Ethics and accuracy of generating real people

The ethics of AI Image is a complex question.  Even without AI generation clouding the issue, there have already been court cases fighting out the ownership of the digital representation of a real person.  

The terms of the Stable Diffusion licence, which is generally permissive, suggest that the user is wholly responsible for the output that they generate: “Licensor claims no rights in the Output You generate using the Model”.

So, there is no copyright claim for the images coming from stable diffusion, but can it be true that the users ‘own’  the copyright of generated images? Consider that when the model is trained on datasets that although freely available undoubtedly have copyright on them and are not owned by Stable Diffusion or by the user. 

Regardless of whether you believe that the source images still exist in an extractable form in the output, we can prove that the concept of individual people still exist in the memory of the AI.  To pull these memories, we need to pick subjects that will exist many thousands of times in the training set and will be tagged and so we need to pick famous people.  Here are a curated set of famous people.  I’ve picked the best and worst as a curated set from a hundred generated for each subject.

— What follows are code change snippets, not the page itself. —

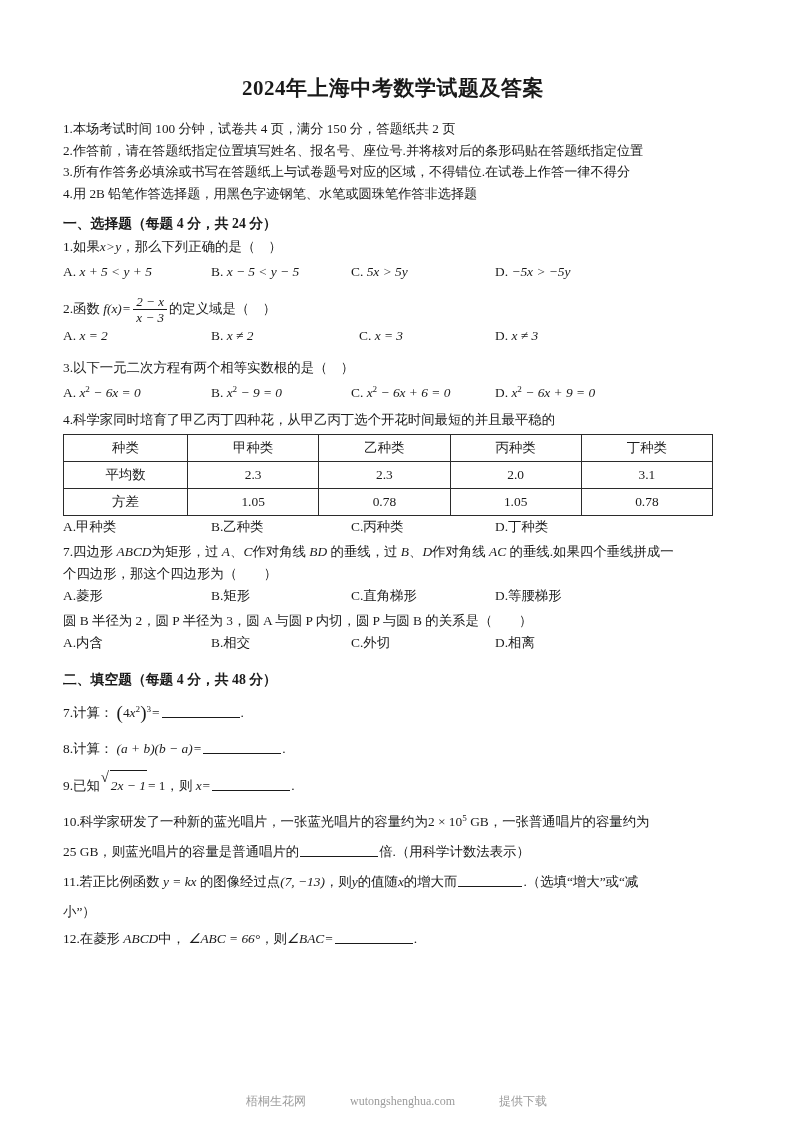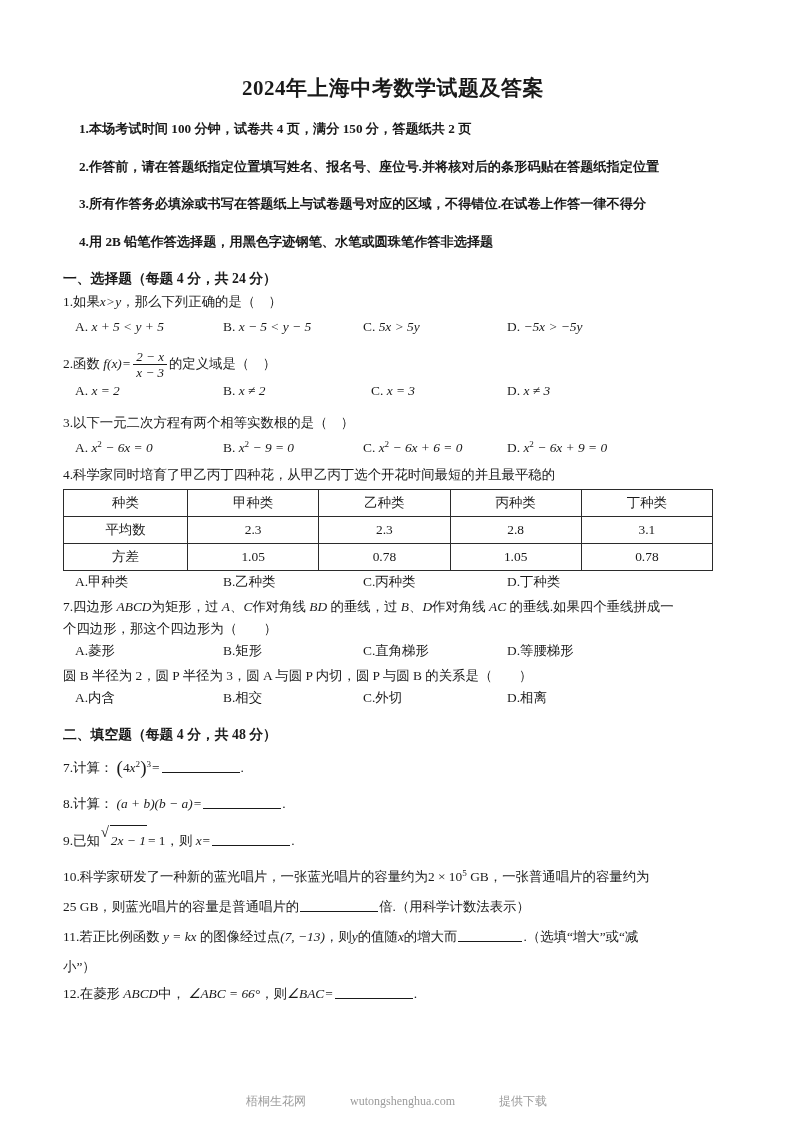"1.本场考试时间 100 分钟，试卷共 4 页，满分" .instr { font-weight: bold -> normal; margin: 16px -> 0 }
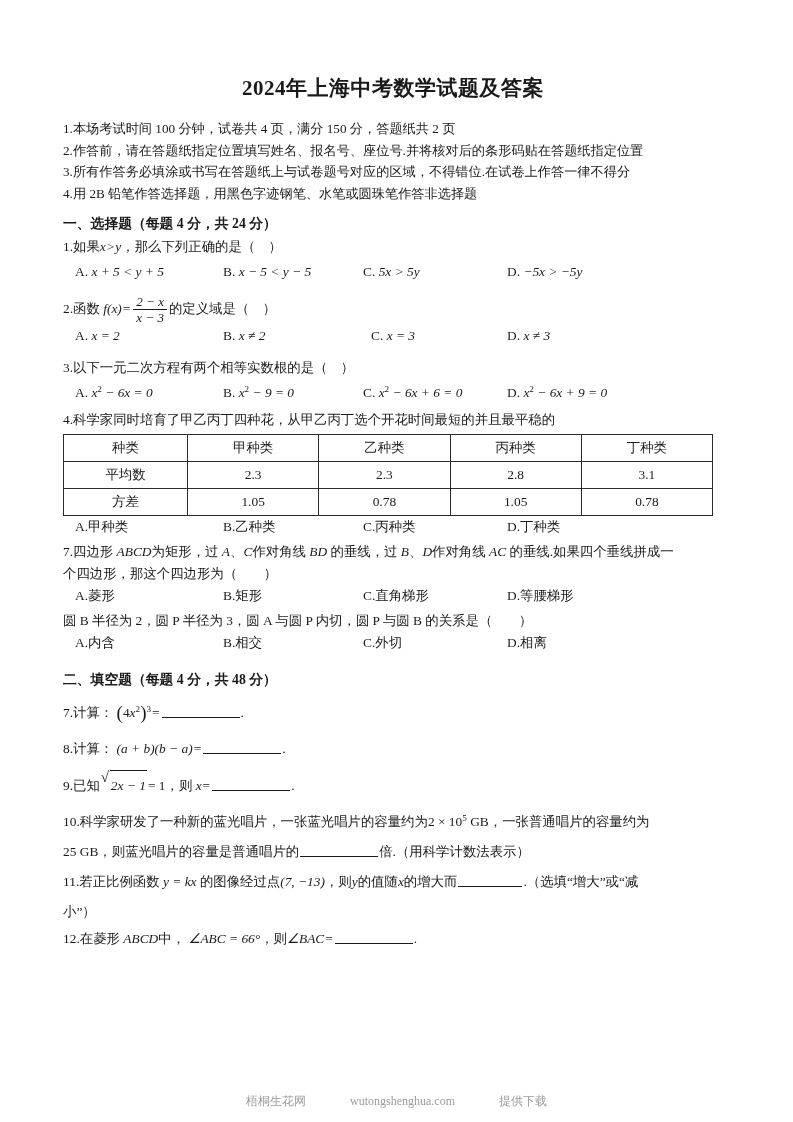"A. x + 5 <" .opt { margin-left: 12px -> none }
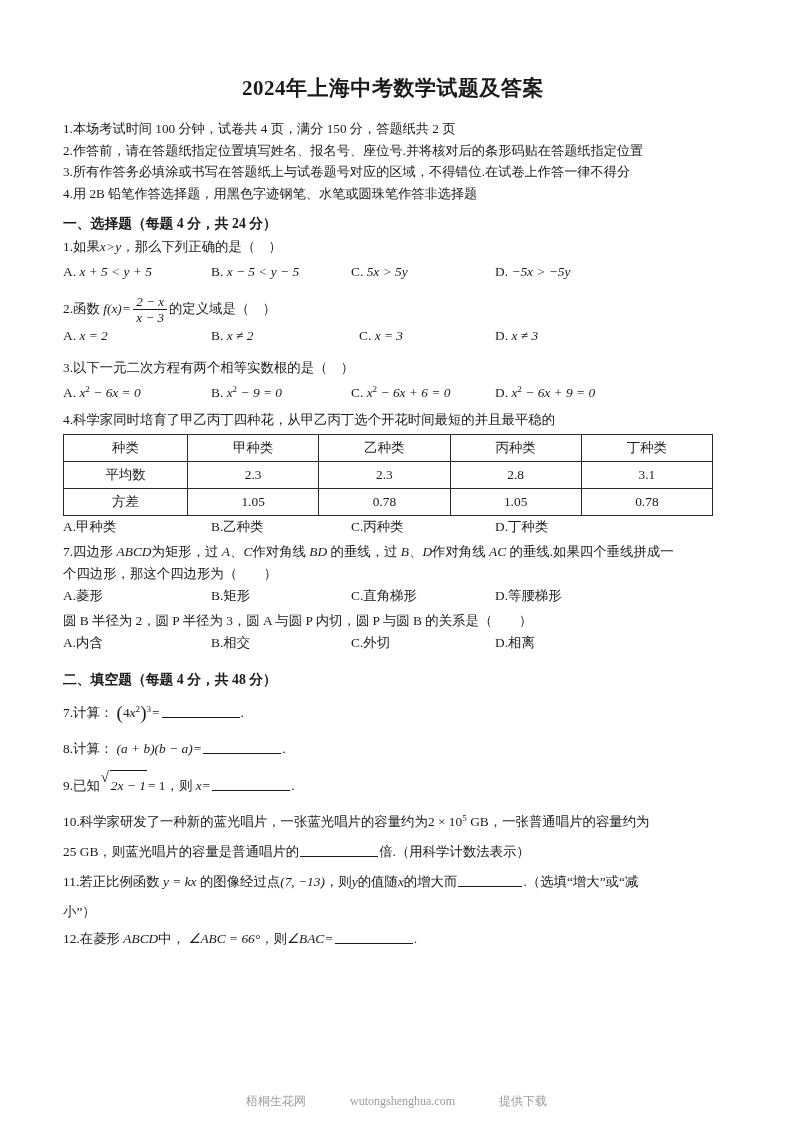"2.8" td { text: 2.8 -> 2.0 }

Remember, these images are not real: they are not intended to truly represent the beautiful people that are the subjects, but they do represent, in some way, the stable diffusion memory of those people based on public images available of them (and of everybody else!)  The curated images are face only, this is not about generating fake nudes of real people, other tools exist to fill that niche!  The prompt is simple ‘first name last name, photo’. As there are closeup faces, we also use GFPGAN to improve the eyes and some features.

So without further ado, here are the stable diffusion representation of some actors, actresses, sports personalities, singers, billionaires and other people popular in the media etc.

Jodie Foster, photo

This one was tricky, this was almost the only picture that didn’t look at least a little like the text prompt.

Marilyn Monroe, photo

For Marilyn, there is no disaster picture.  All were very similar across the whole set.  Most pictures were head-shot only.

Morgan Freeman, photo

Making up for no bad Marilyn shot, here are two bad Morgan pictures. The second is especially bad and the first just looks nothing like the real actor.  But, by far the majority of the Morgan pictures were passable.

Clint Eastwood, photo

The second is not too bad, but the majority of the Clint images were terrible.

Prince Charles, photo

None of the Charles images were at all flattering, and most are basically crude caricatures

Kylie Minogue, photo

Again, the generator has essentially produced caricatures of the wonderful smile that Kylie has.  Most of the images were torso shots and quite a few had only a dress with head and feet cropped out.  Most Odd!

Nicole Kidman, photo

The first is passable, the second one is not a good look at all!

Elon Musk, photo

Many of the Elon images had cars, rockets or technology in them, so the encoder is remembering a lot of associated details.  

Elvis Presly, photo

The Elvis images are almost universally awful.

Alexandra Daddario, photo

Britney Spears, photo

Barack Obama, photo

The image generator had a big problem with Barack.  My guess is that there are so many caricatures of him already, that these formed a large part of the input data set.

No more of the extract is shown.